#### Information supplied
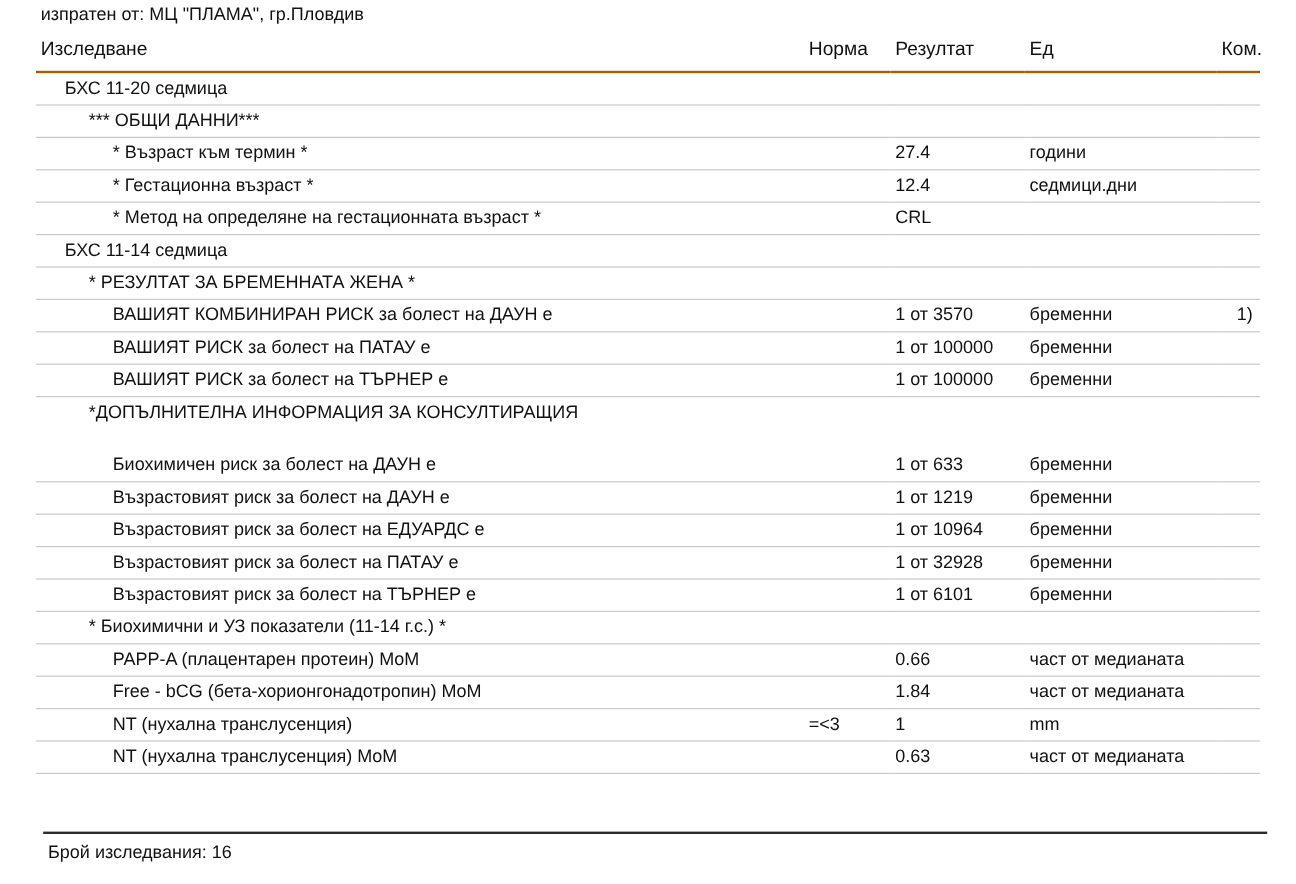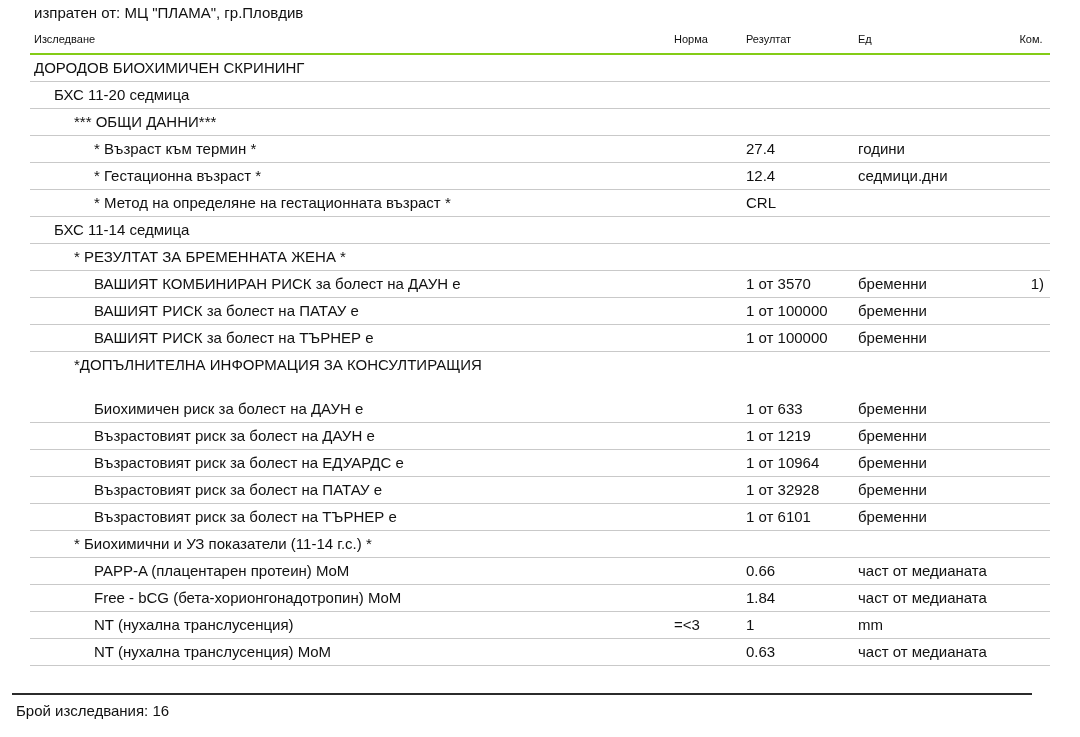--- a/index.html
+++ b/index.html
@@ -41,10 +41,10 @@
 
   thead th {
     font-weight: normal;
-    font-size: 11px;
+    font-size: 16px;
     text-align: left;
     padding: 2px 4px 8px 4px;
-    border-bottom: 2px solid #84cc16;
+    border-bottom: 2px solid #a16207;
     vertical-align: bottom;
     white-space: nowrap;
   }

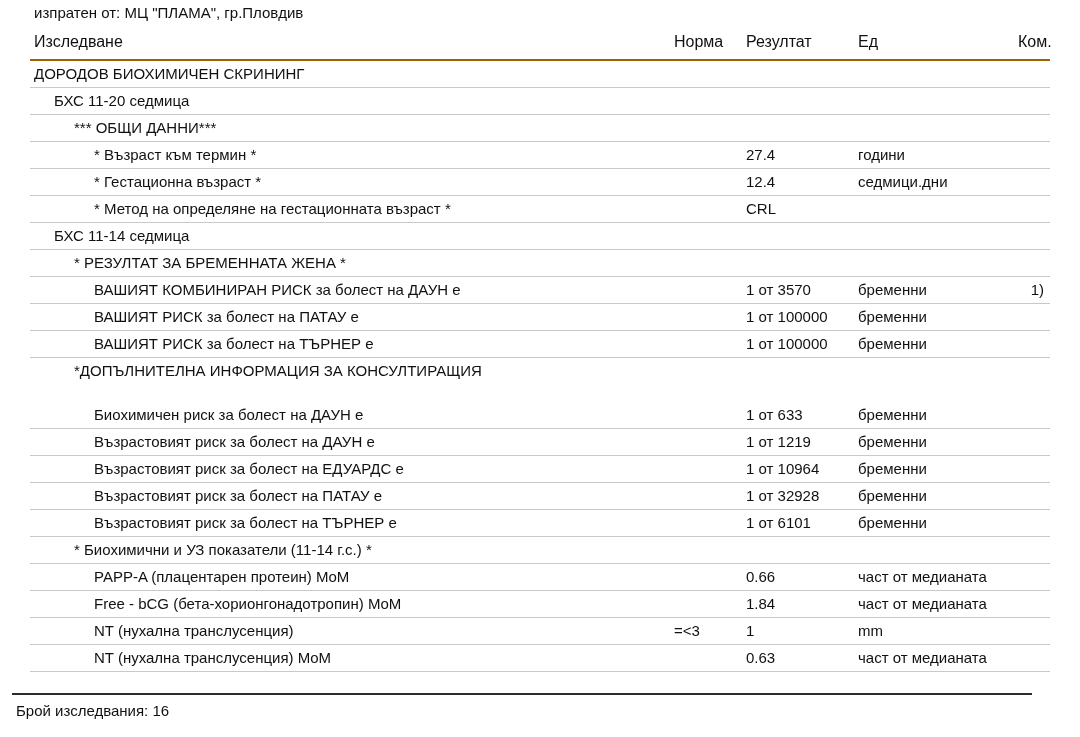--- a/index.html
+++ b/index.html
@@ -115,13 +115,6 @@
     </thead>
     <tbody id="rows-body">
         <tr>
-          <td class="ind0">ДОРОДОВ БИОХИМИЧЕН СКРИНИНГ</td>
-          <td></td>
-          <td></td>
-          <td></td>
-          <td class="com"></td>
-        </tr>
-        <tr>
           <td class="ind1">БХС 11-20 седмица</td>
           <td></td>
           <td></td>

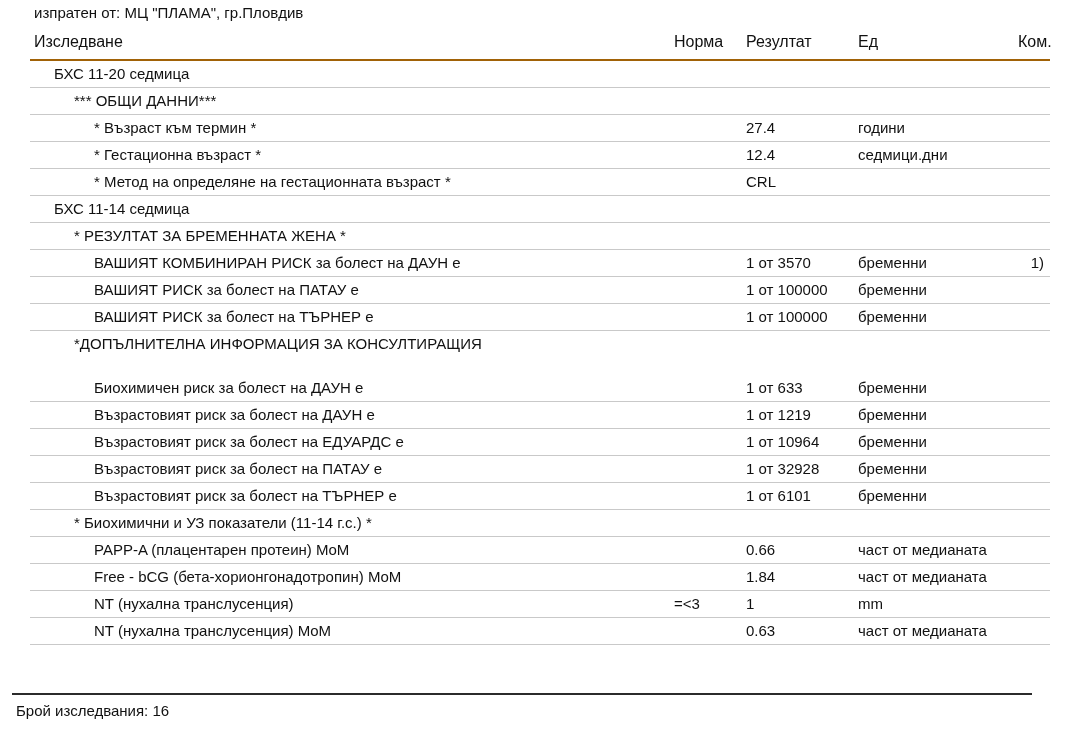--- a/index.html
+++ b/index.html
@@ -75,7 +75,7 @@
 
   .footer-wrap {
     position: absolute;
-    left: 12px;
+    left: 36px;
     right: 30px;
     bottom: 18px;
     width: 1020px;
########
■ Work required: Return all of the material precisely as written. No picture belongs in it.

■ Answer section:
--- a/index.html
+++ b/index.html
@@ -41,10 +41,10 @@
 
   thead th {
     font-weight: normal;
-    font-size: 11px;
+    font-size: 16px;
     text-align: left;
     padding: 2px 4px 8px 4px;
-    border-bottom: 2px solid #84cc16;
+    border-bottom: 2px solid #a16207;
     vertical-align: bottom;
     white-space: nowrap;
   }

--- a/index.html
+++ b/index.html
@@ -115,13 +115,6 @@
     </thead>
     <tbody id="rows-body">
         <tr>
-          <td class="ind0">ДОРОДОВ БИОХИМИЧЕН СКРИНИНГ</td>
-          <td></td>
-          <td></td>
-          <td></td>
-          <td class="com"></td>
-        </tr>
-        <tr>
           <td class="ind1">БХС 11-20 седмица</td>
           <td></td>
           <td></td>

--- a/index.html
+++ b/index.html
@@ -75,7 +75,7 @@
 
   .footer-wrap {
     position: absolute;
-    left: 12px;
+    left: 36px;
     right: 30px;
     bottom: 18px;
     width: 1020px;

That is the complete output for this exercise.